### TASK REQUIREMENTS
Can you transcribe the data exactly? Leave the pictures out.

[DATA Boundary: Start]

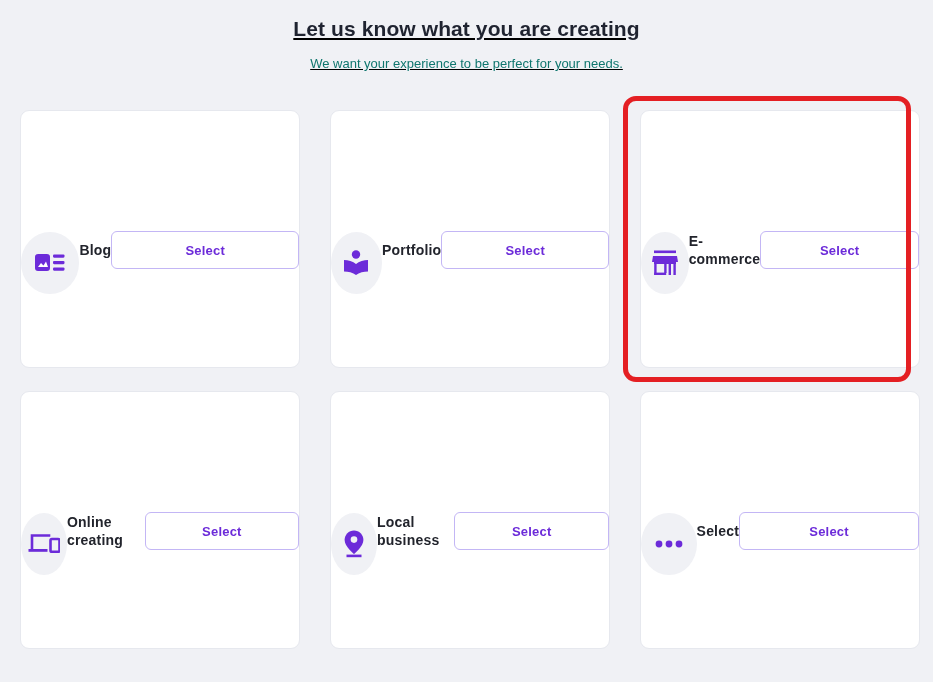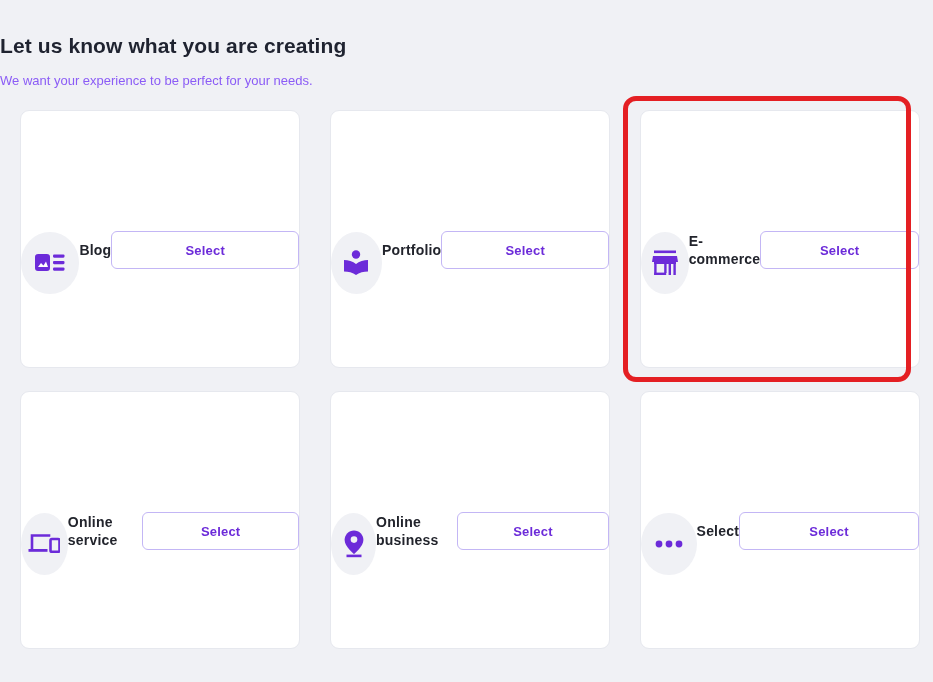--- a/index.html
+++ b/index.html
@@ -23,8 +23,9 @@
   }
 
   .header {
-    text-align: left;
-    padding-top: 32px;
+    text-align: center;
+    padding-top: 15px;
+    text-decoration: underline;
   }
 
   .page-title {

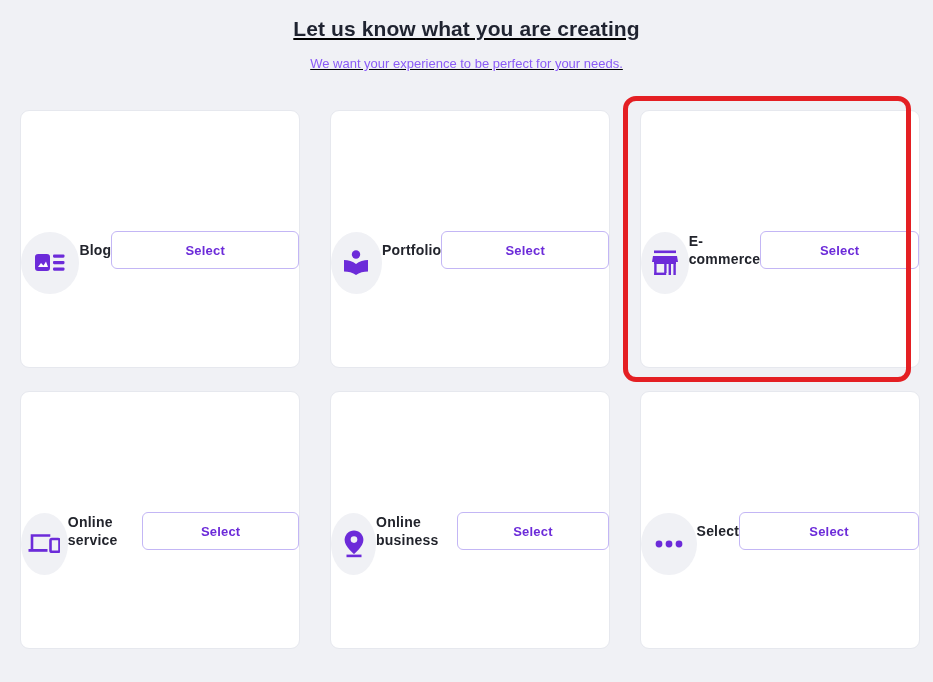--- a/index.html
+++ b/index.html
@@ -39,7 +39,7 @@
 
   .page-subtitle {
     font-size: 13px;
-    color: #8b5cf6;
+    color: #0f766e;
     margin: 12px 0 0 0;
     line-height: 18px;
     font-weight: normal;

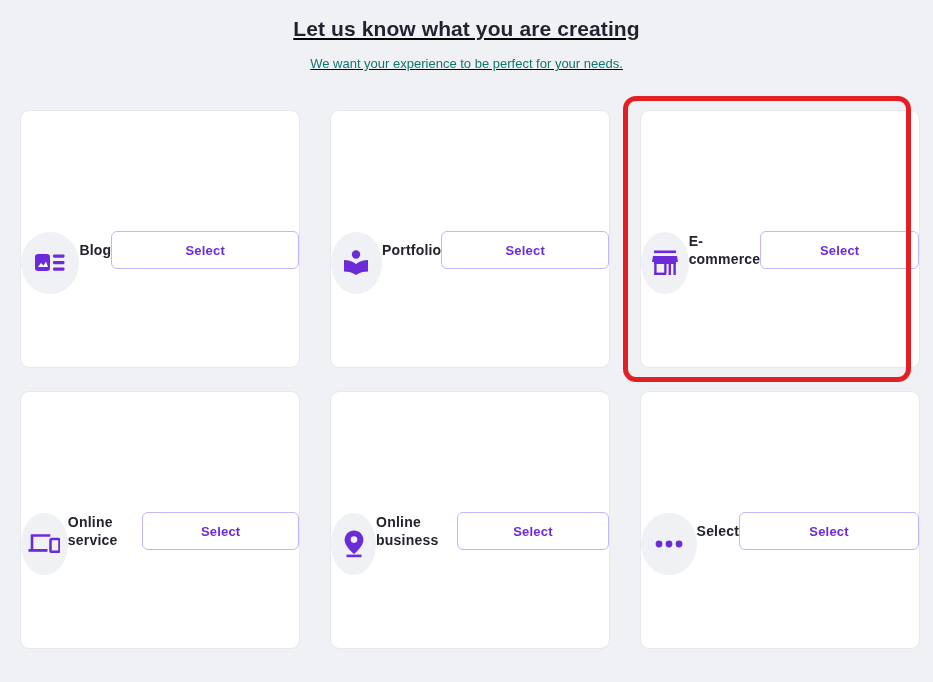--- a/index.html
+++ b/index.html
@@ -193,7 +193,7 @@
           </svg>
         </span>
       </div>
-      <div class="card-label">Online service</div>
+      <div class="card-label">Online creating</div>
       <button class="select-button">Select</button>
     </div>
 

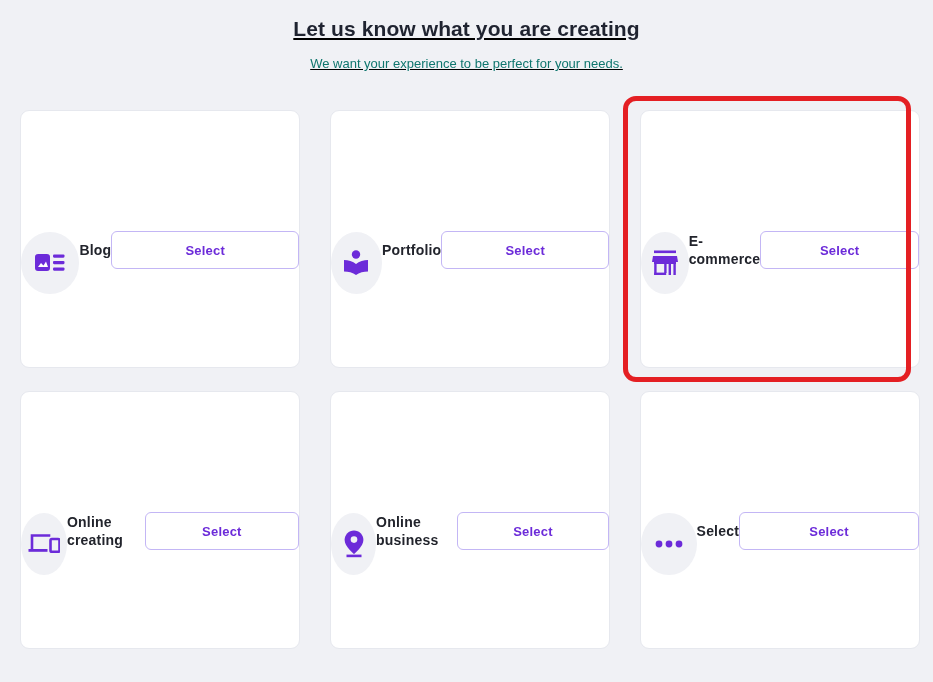--- a/index.html
+++ b/index.html
@@ -207,7 +207,7 @@
           </svg>
         </span>
       </div>
-      <div class="card-label">Online business</div>
+      <div class="card-label">Local business</div>
       <button class="select-button">Select</button>
     </div>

[DATA Boundary: End]

### ANSWER FOR THIS EXERCISE
--- a/index.html
+++ b/index.html
@@ -23,8 +23,9 @@
   }
 
   .header {
-    text-align: left;
-    padding-top: 32px;
+    text-align: center;
+    padding-top: 15px;
+    text-decoration: underline;
   }
 
   .page-title {

--- a/index.html
+++ b/index.html
@@ -39,7 +39,7 @@
 
   .page-subtitle {
     font-size: 13px;
-    color: #8b5cf6;
+    color: #0f766e;
     margin: 12px 0 0 0;
     line-height: 18px;
     font-weight: normal;

--- a/index.html
+++ b/index.html
@@ -193,7 +193,7 @@
           </svg>
         </span>
       </div>
-      <div class="card-label">Online service</div>
+      <div class="card-label">Online creating</div>
       <button class="select-button">Select</button>
     </div>
 

--- a/index.html
+++ b/index.html
@@ -207,7 +207,7 @@
           </svg>
         </span>
       </div>
-      <div class="card-label">Online business</div>
+      <div class="card-label">Local business</div>
       <button class="select-button">Select</button>
     </div>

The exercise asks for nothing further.